Comments () | Published March 18, 2010

>> Check out more photos of Rogue States in our slideshow. 

If salads are the new cupcakes, then burgers are the new salads. Between Five Guys, Z Burger, Good Stuff Eatery, and BGR the Burger Joint, it seems like there’s a new ground-beef-patty palace popping up in the District faster than you can say “Starbucks.” Now, even fusion chefs such as Lima’s Raynold Mendizabal have entered the fray.

Rogue States, Mendizabal’s month-old Dupont Circle burger joint, not only caters to the well-heeled lunch crowd but also stays open until 5 AM to attract those lingering past last call.

“I wanted to do this four years ago, but ideas travel faster than money,” says Mendizabal, who has a PhD in mathematics and uses the revenue from his restaurants to fund his physics research. “My thought was to combine rustic and urban ideas to create a concept for nightgoers.”

To that end, a heap of wood piled high in a crate sits a few feet from the cashier’s counter, while the far wall is lined with slabs of reclaimed timber Mendizabal found at a torn-down barn in rural Pennsylvania (look for a scattering of dog-paw prints on one). The bucolic theme gives way to a large dining area in the back of the restaurant surrounded by a graffitied mural showing city skylines and a break dancer.

While Rogue States’s extended hours may lure droopy-eyed bar-hoppers, its gourmet fast-food menu offers more than a sloppy cheeseburger.
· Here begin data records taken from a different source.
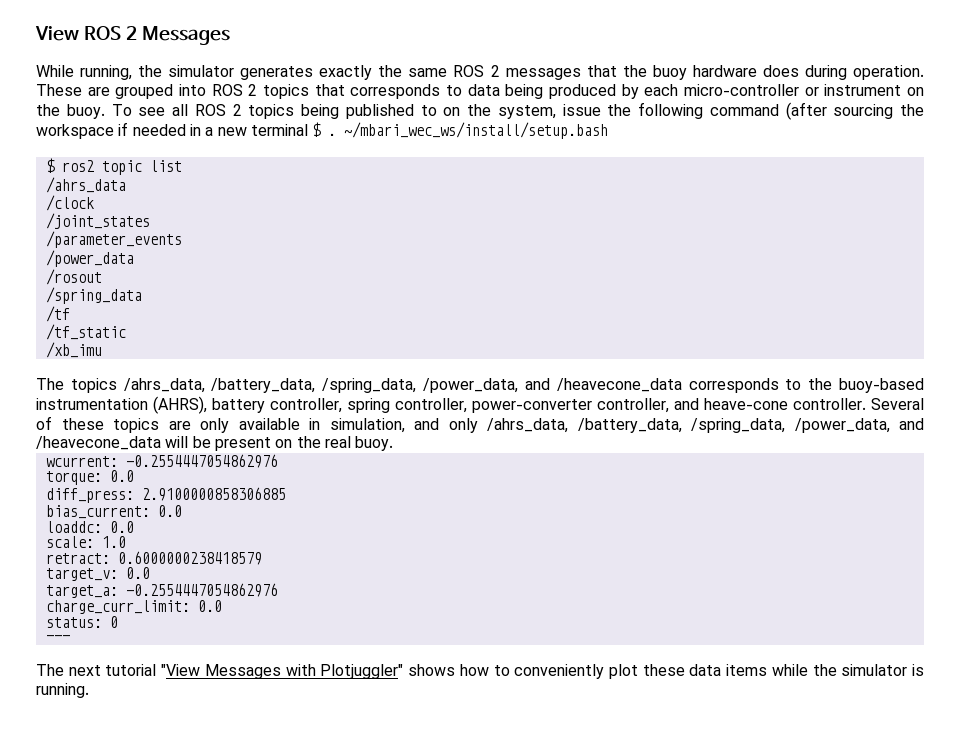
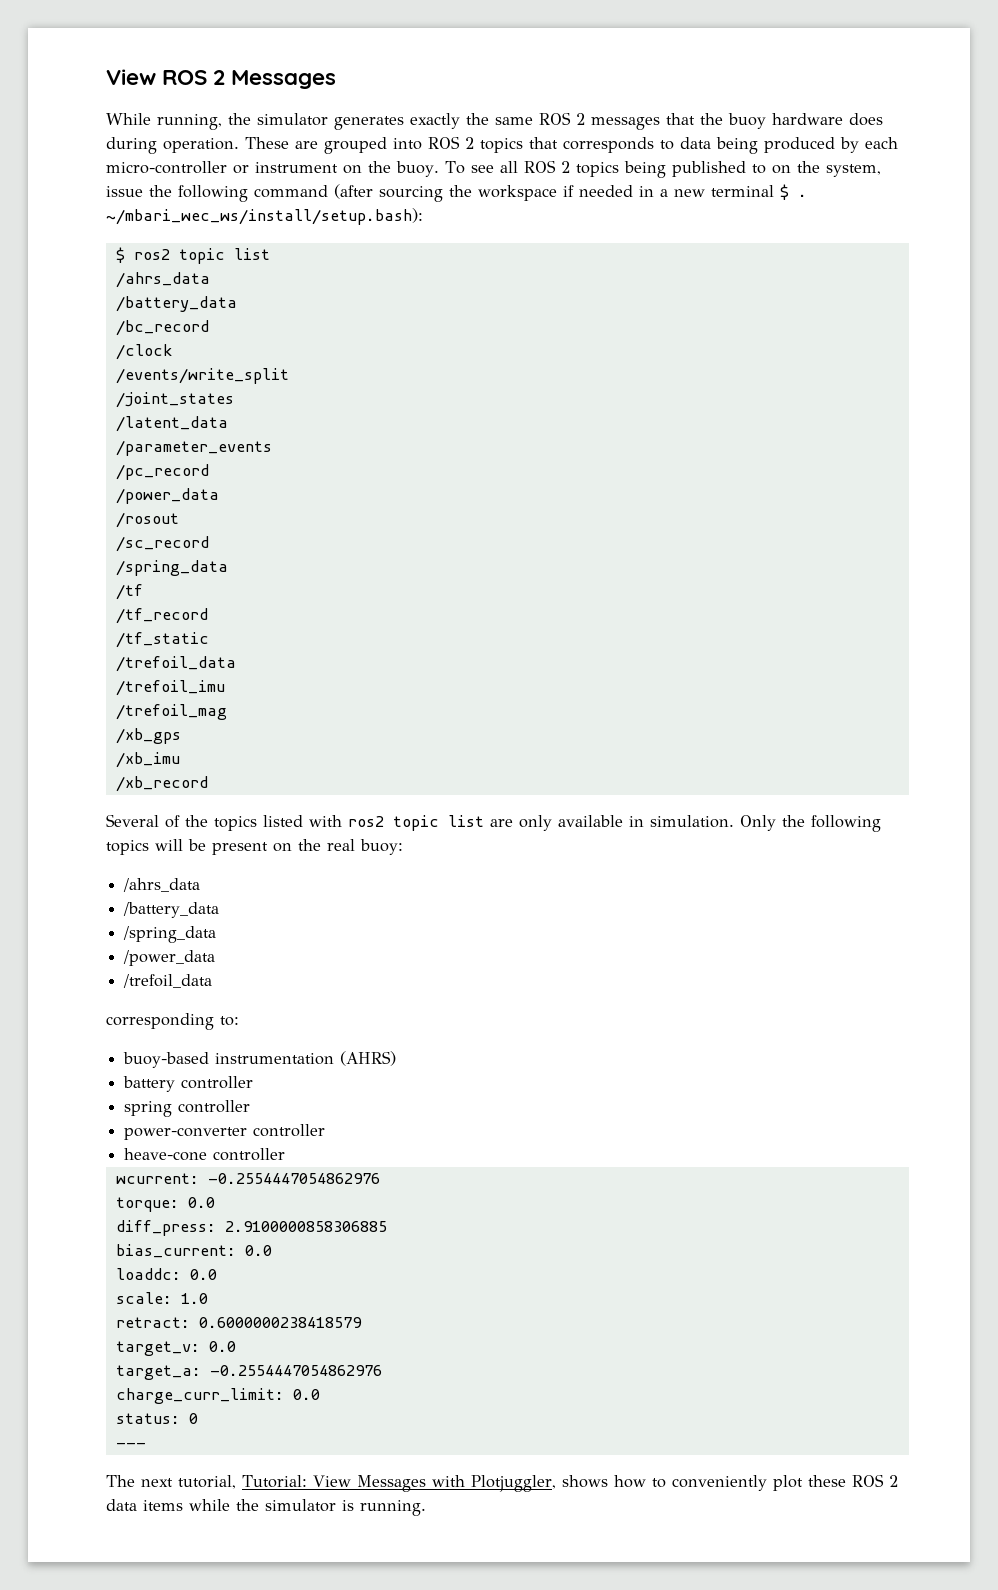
- ~/mbari_wec_ws/install/setup.bash
+ ~/mbari_wec_ws/install/setup.bash):
  $ ros2 topic list
  /ahrs_data
+ /battery_data
+ /bc_record
+ /events/write_split
+ /latent_data
+ /pc_record
+ /sc_record
+ /tf_record
  /tf_static
+ /trefoil_data
+ /trefoil_imu
+ /trefoil_mag
+ /xb_gps
  /xb_imu
- The topics /ahrs_data, /battery_data, /spring_data, /power_data, and /heavecone_data corresponds to the buoy-based instrumentation (AHRS), battery controller, spring controller, power-converter controller, and heave-cone controller. Several of these topics are only available in simulation, and only /ahrs_data, /battery_data, /spring_data, /power_data, and /heavecone_data will be present on the real buoy.
+ /xb_record
+ Several of the topics listed with ros2 topic list are only available in simulation. Only the following topics will be present on the real buoy:
+ /ahrs_data
+ /battery_data
+ /spring_data
+ /power_data
+ /trefoil_data
+ corresponding to:
+ buoy-based instrumentation (AHRS)
+ battery controller
+ spring controller
+ power-converter controller
+ heave-cone controller
- The next tutorial "View Messages with Plotjuggler" shows how to conveniently plot these data items while the simulator is running.
+ The next tutorial, Tutorial: View Messages with Plotjuggler, shows how to conveniently plot these ROS 2 data items while the simulator is running.

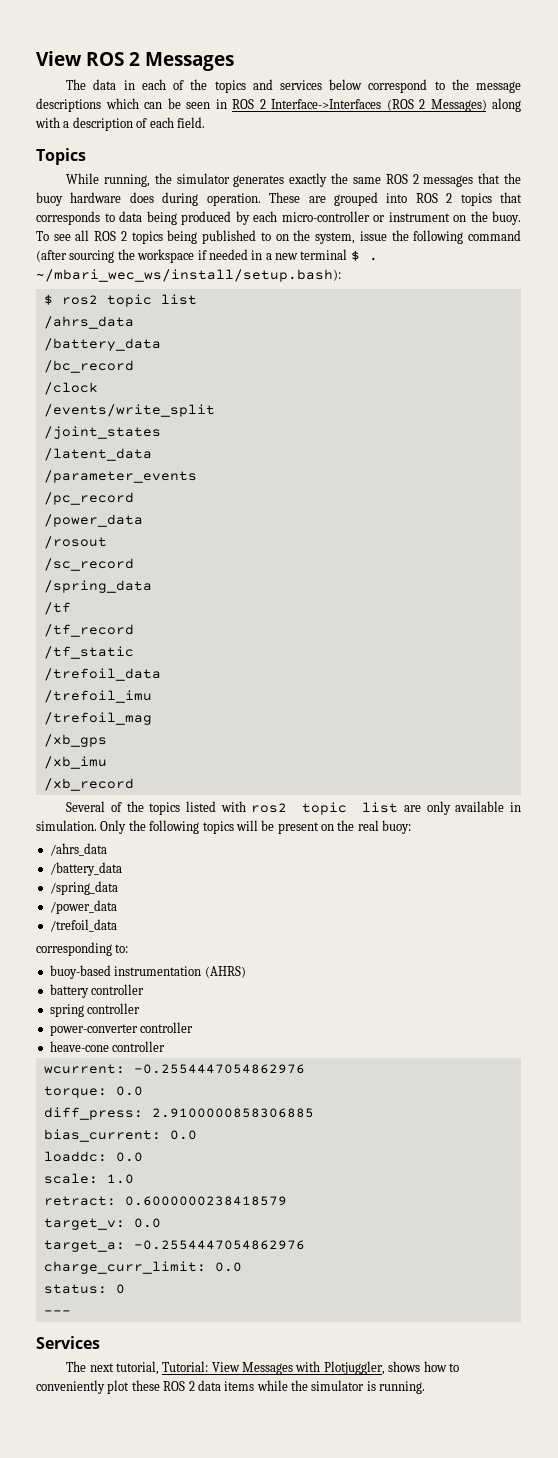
+ The data in each of the topics and services below correspond to the message descriptions which can be seen in ROS 2 Interface->Interfaces (ROS 2 Messages) along with a description of each field.
+ Topics
+ Services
Mendizabal’s staff grinds Hereford beef each morning, grilling it over mesquite wood for customers in one of two ways: pink or no pink. Patties are sprinkled with enough spices to create seven flavors, such as the Pardon My French (with black-truffle oil), the Curried Away (featuring a house curry blend), and the Now & Zen (a mixture of toasted sesame seeds with soy sauce). The burgers arrive on brioche buns—delivered each morning from DC’s Lyon Bakery—before a waitress brings them to the table.

“Then comes the hard part,” Mendizabal says. “What to put on top of it.”
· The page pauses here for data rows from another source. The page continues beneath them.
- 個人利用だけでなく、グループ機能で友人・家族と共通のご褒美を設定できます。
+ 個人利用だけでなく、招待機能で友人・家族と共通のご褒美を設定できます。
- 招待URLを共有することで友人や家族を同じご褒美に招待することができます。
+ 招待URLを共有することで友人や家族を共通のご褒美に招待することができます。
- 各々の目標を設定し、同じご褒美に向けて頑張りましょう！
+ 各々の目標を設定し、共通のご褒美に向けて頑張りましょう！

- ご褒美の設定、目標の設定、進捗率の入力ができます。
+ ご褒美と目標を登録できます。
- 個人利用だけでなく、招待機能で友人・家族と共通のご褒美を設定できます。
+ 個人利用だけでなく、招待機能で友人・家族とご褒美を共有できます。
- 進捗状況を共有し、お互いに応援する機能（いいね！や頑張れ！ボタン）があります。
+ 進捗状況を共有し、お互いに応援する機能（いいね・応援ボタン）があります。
In addition to ketchup and mustard, customers can dollop their burger or dip their fries in Old Bay or wasabi sauce as well as four types of mayonnaise (we especially liked the chipotle variety). Wash it all down with any of five beers on tap from Fredericksburg’s Blue & Gray Brewing Company.

It’s an unusual spread but not any more out-there than its Vietnamese-burger-slinging competition. So what’s with the name?

“I’m from Cuba, and my partners are from Palestine and Iran,” Mendizabal says. “It doesn’t get much more rogue than that.”

Rogue States, 1300 Connecticut Ave., NW; 202-296-2242; aburgergrillingcompany.com. Open daily 11 AM to 5 AM.

Hamburgers

The Rogue State (house spice blend, chipotle, cilantro) $7
Now & Zen (soy sauce, green onion, ginger, toasted sesame seeds) $7
Curried Away (house curry blend, onion, cilantro, hot chilies) $7
Ciao Down (garlic, tomatoes, basil) $7
No Burger, No Cry (house jerk blend, red onion, habanero peppers) $7
Pardon My French (black-truffle oil, thyme) $10
Square One (sea salt, fresh black pepper) $7
(For $10, you can substitute turkey for beef on the Rogue State and Square One.)

Complimentary Toppings
Lettuce, tomato, pickle, onions (raw and grilled)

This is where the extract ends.